Records from a data collection:
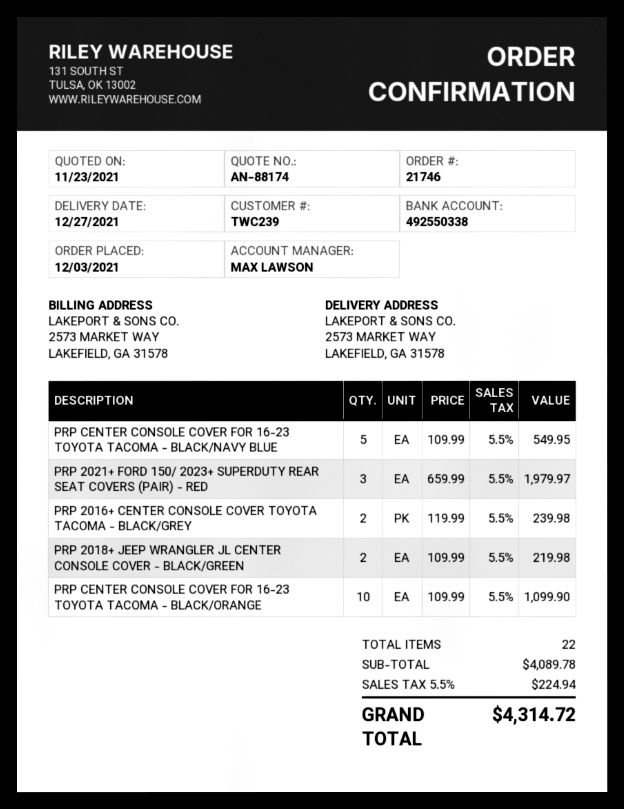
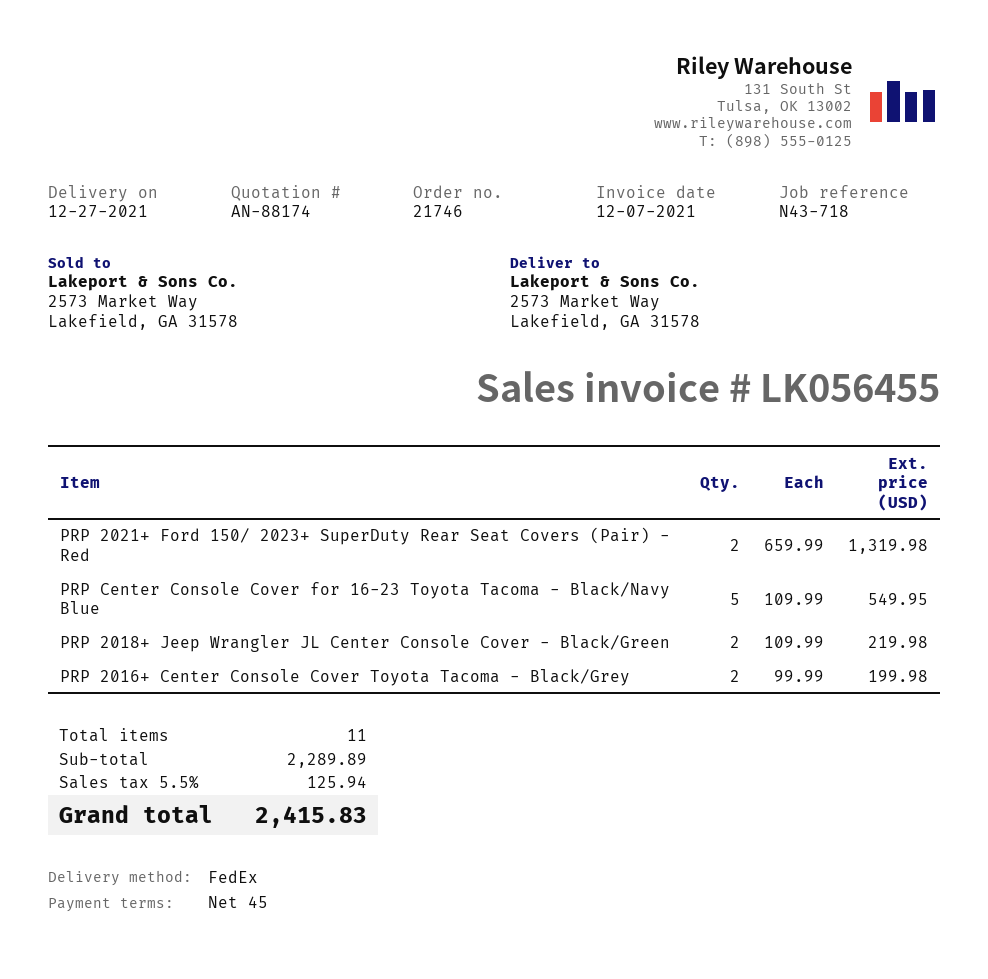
PRP 2021+ FORD 150/ 2023+ SUPERDUTY REAR SEAT COVERS (PAIR) - RED: 3 x 659.99 = 1979.97 -> 2 x 659.99 = 1319.98
PRP 2016+ CENTER CONSOLE COVER TOYOTA TACOMA - BLACK/GREY: 2 x 119.99 = 239.98 -> 2 x 99.99 = 199.98
PRP CENTER CONSOLE COVER FOR 16-23 TOYOTA TACOMA - BLACK/ORANGE: 10 x 109.99 = 1099.90 -> none
total quantity: 22 -> 11
subtotal: 4089.78 -> 2289.89
tax: 5.5% = 224.94 -> 5.5% = 125.94
total: 4314.72 -> 2415.83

* [What to work on] The answer must consist of every line above that holds the string "BLACK", copied exactly.

* [Answer section]
PRP 2016+ CENTER CONSOLE COVER TOYOTA TACOMA - BLACK/GREY: 2 x 119.99 = 239.98 -> 2 x 99.99 = 199.98
PRP CENTER CONSOLE COVER FOR 16-23 TOYOTA TACOMA - BLACK/ORANGE: 10 x 109.99 = 1099.90 -> none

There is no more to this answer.